Chapter 4. Data Migration Using Hadoop

In this chapter, I will pick up on one of the most popular use cases within banks that is migrating trade data from traditional relational data sources to Hadoop. This is also known as online data archiving. You are archiving your data to cheaper disks but are still be able to process the data.

In this chapter, I will cover the full data life cycle of the project:

  • Data collection—collect data using shell commands and Sqoop
  • Data analysis—analyze data using shell, Hive, and Pig

This chapter will be a little more technical with a few code templates, but I will try to keep it simple. I recommend you to refer to the Apache Hadoop documentation (http://hadoop.apache.org/), if you need to dive deeper.

Project details – archive your transaction data

When we acquire a new data warehouse in any financial organization, the fundamental design is based on this question, "What do we need to store and for how long?"

Ask this question to businesses and their answer will be simple—Everything and forever. Even regulatory requirements, such as Sarbanes-Oxley, MiFiD, and Dood-Frank Act, stipulate that we need to store records for at least 5 to 7 years and the data needs to be accessible in a reasonable amount of time. Today, that reasonable amount of time is not weeks, as before, but in the order of days or even one business day for certain types of data.

In banks, data warehouses are mostly built on high-performance enterprise databases with very expensive storage. So, they retain only recent data (say the last year) at the detailed level and summarize the remaining 5 to 10 years of transactions, positions, and events. They move older data to tapes or optical media to save cost. However, the big problem with this approach is as shown in following figure—the detailed data is not accessible unless it is restored back to the database, which again costs time and money:

Project details – archive your transaction data

The problem of storage is even worse, because generally the trade, event, and position tables have hundreds of columns on data warehouses.

In fact, business is mostly interested in 10–15 columns of these tables on a day-to-day basis and all other columns are rarely queried. But business still wants the flexibility to query less frequently used columns, if they need to.

Solution

Hadoop HDFS is a low-cost storage and has almost unlimited scalability and thus is an excellent solution for this use case. One can archive historical data from expensive high-performance databases to low-cost HDFS, and still process the data.
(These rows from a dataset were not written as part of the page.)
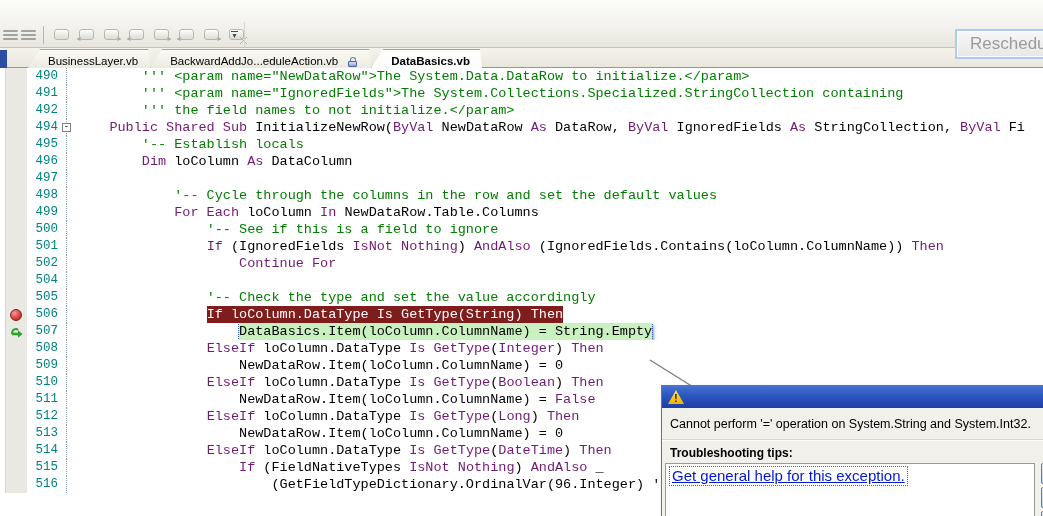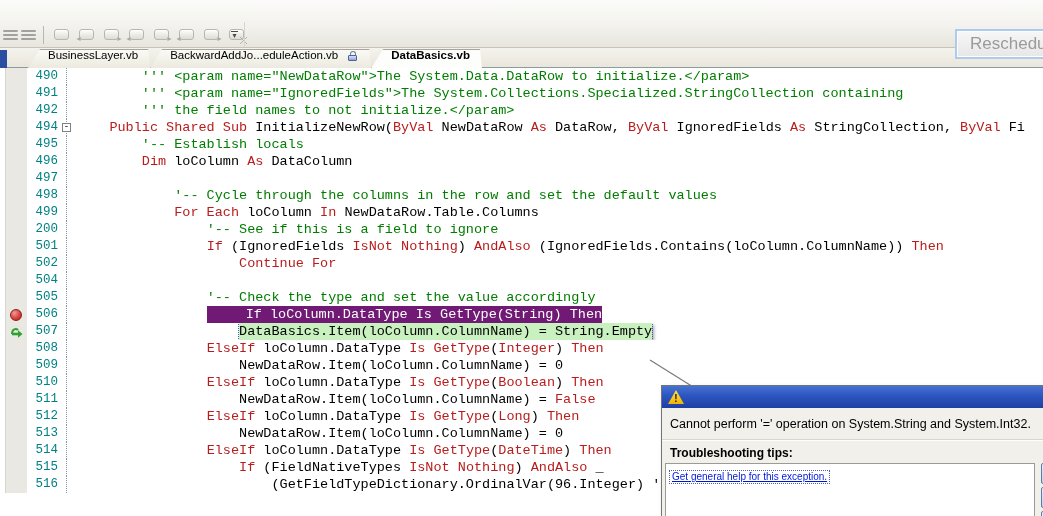--- a/index.html
+++ b/index.html
@@ -43,8 +43,8 @@
   }
   #tab-leftbox { position:absolute; left:0; top:2px; width:7px; height:18px; background:#2b4ea2; }
   #tabs { position:absolute; left:28px; top:1px; height:19px; display:flex; align-items:flex-end; }
-  .tab { position:relative; height:19px; display:flex; align-items:flex-start;
-    padding:0 12px 13px 20px; font-size:11.5px; color:#000; cursor:default; }
+  .tab { position:relative; height:19px; display:flex; align-items:flex-end;
+    padding:0 12px 1px 20px; font-size:11.5px; color:#000; cursor:default; }
   .tab .bg { position:absolute; inset:0;
     clip-path:polygon(12px 0, calc(100% - 2px) 0, 100% 100%, 0 100%);
     background:linear-gradient(180deg,#fafaf6,#eceadf); border-top:1px solid #a8a598; }

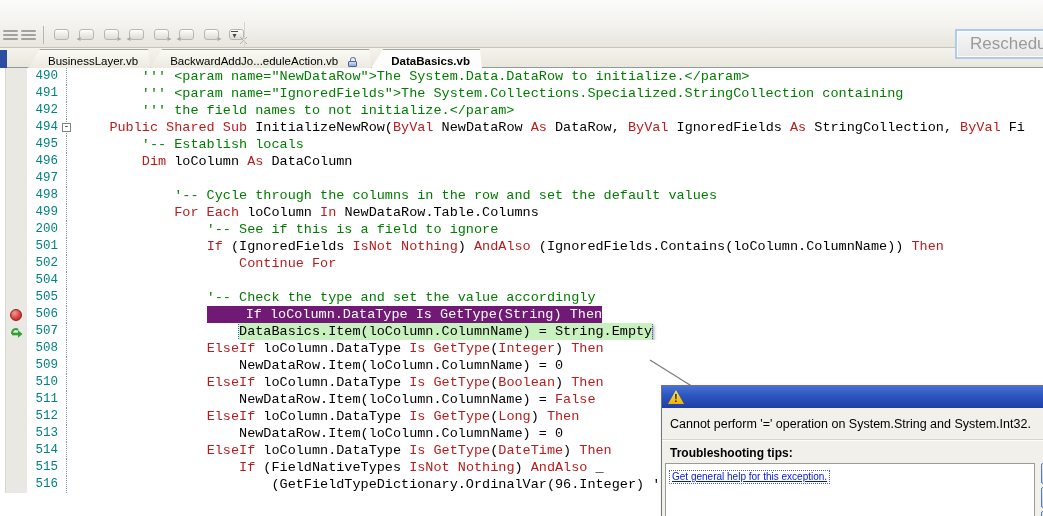--- a/index.html
+++ b/index.html
@@ -76,7 +76,7 @@
     border:1px solid #808080; color:#000; font-size:9px; line-height:7px; text-align:center;
     font-family:"Liberation Mono", monospace; z-index:2; }
   .code-text { flex:1; white-space:pre; font-size:13.5px; line-height:17px; color:#000; overflow:hidden; }
-  .seg-k { color:#b91c1c; } .seg-c { color:#007d00; } .seg-t { color:#000; } .seg-w { color:#fff; }
+  .seg-k { color:#701a75; } .seg-c { color:#007d00; } .seg-t { color:#000; } .seg-w { color:#fff; }
   .hl-bp { background:#701a75; display:inline-block;padding-left:39px; }
   .hl-cur { background:#c9f1bf; display:inline-block; outline:1px dotted #3b5fc0;
     box-shadow:2px 2px 3px rgba(80,80,80,.5); position:relative; z-index:4; }

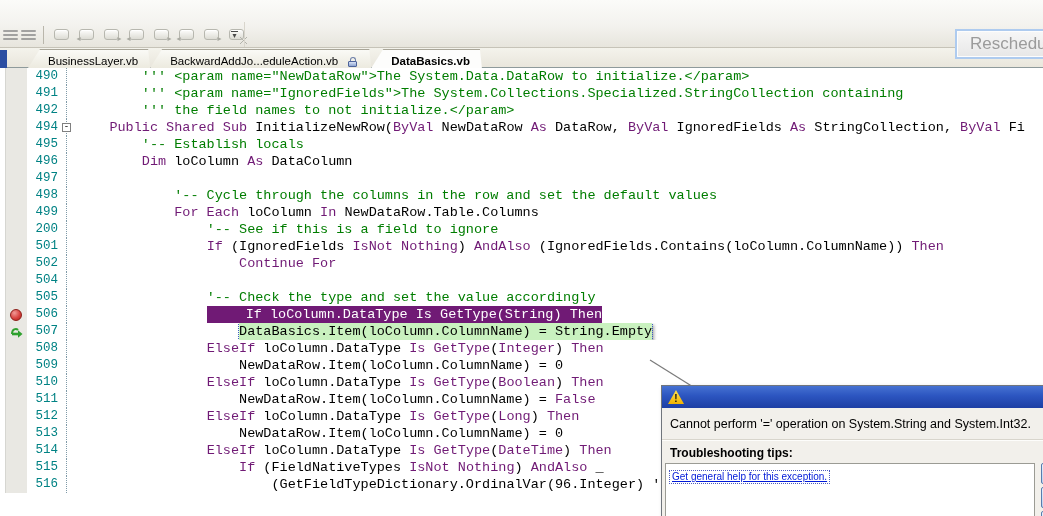--- a/index.html
+++ b/index.html
@@ -280,7 +280,7 @@
       <div class="code-row">
         <div class="m-stripe"></div>
         <div class="m-bp"></div>
-        <div class="m-num">200</div>
+        <div class="m-num">500</div>
         <div class="m-outline">
           <span class="guide"></span>
         </div>

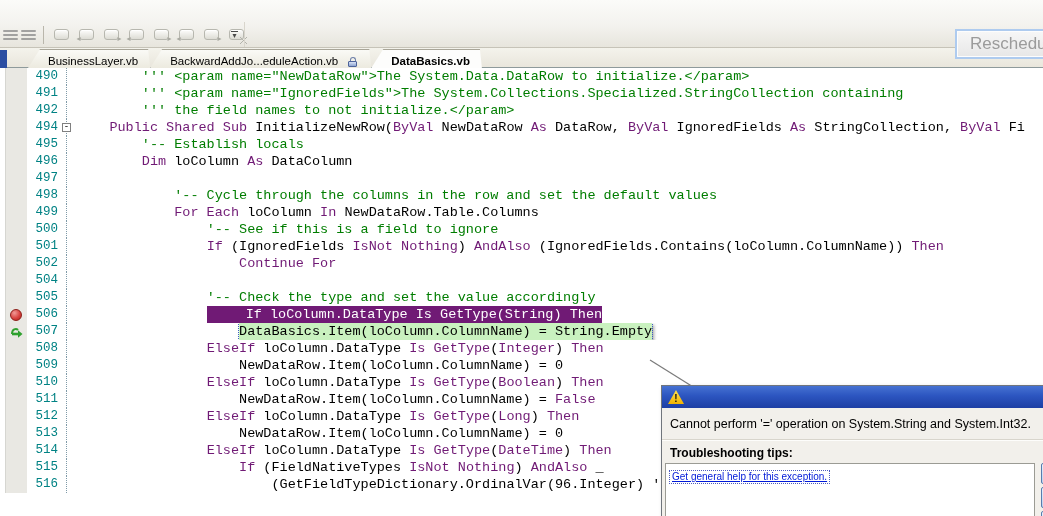--- a/index.html
+++ b/index.html
@@ -77,7 +77,7 @@
     font-family:"Liberation Mono", monospace; z-index:2; }
   .code-text { flex:1; white-space:pre; font-size:13.5px; line-height:17px; color:#000; overflow:hidden; }
   .seg-k { color:#701a75; } .seg-c { color:#007d00; } .seg-t { color:#000; } .seg-w { color:#fff; }
-  .hl-bp { background:#701a75; display:inline-block;padding-left:39px; }
+  .hl-bp { background:#7f1d1d; display:inline-block; }
   .hl-cur { background:#c9f1bf; display:inline-block; outline:1px dotted #3b5fc0;
     box-shadow:2px 2px 3px rgba(80,80,80,.5); position:relative; z-index:4; }
   .bp-dot { position:absolute; left:4px; top:2.5px; width:12px; height:12px; border-radius:50%;

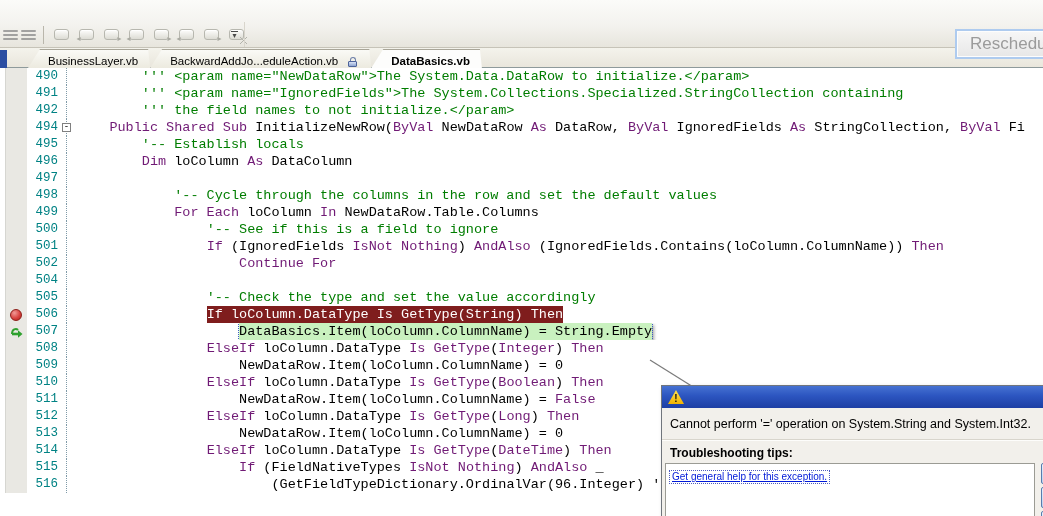--- a/index.html
+++ b/index.html
@@ -104,7 +104,7 @@
   #popup-tips-label { font-size:12px; font-weight:bold; padding:3px 8px 4px 8px; }
   #popup-tips-panel { position:absolute; left:3px; right:14px; top:77px; bottom:-2px;
     background:#fff; border:1px solid #9b9b94; padding:2px 3px; }
-  .tip-link { display:inline-block; font-size:10px; color:#0019d8; text-decoration:underline;
+  .tip-link { display:inline-block; font-size:15px; color:#0019d8; text-decoration:underline;
     border:1px dotted #4e5cc0; padding:0 2px 1px 2px; white-space:nowrap; cursor:pointer; }
   .side-btn { position:absolute; right:-5px; width:13px; height:21px;
     border:1px solid #587cae; border-radius:2px;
Because Hadoop can scale horizontally, simply by adding more data nodes, the business can store as much as they like. As you can see in the following figure, data is archived on Hadoop HDFS instead of tapes or optical media, which makes the data accessible quickly. This also offers flexibility to store less frequently used columns on HDFS.

Solution

Once data is on HDFS, it can be accessed using Hive or Pig queries. Developers can also write MapReduce jobs for slightly more complicated data access operations.

Low-cost data warehouse online archives is one of the simplest Hadoop projects for banks to implement and has an almost immediate return on investment.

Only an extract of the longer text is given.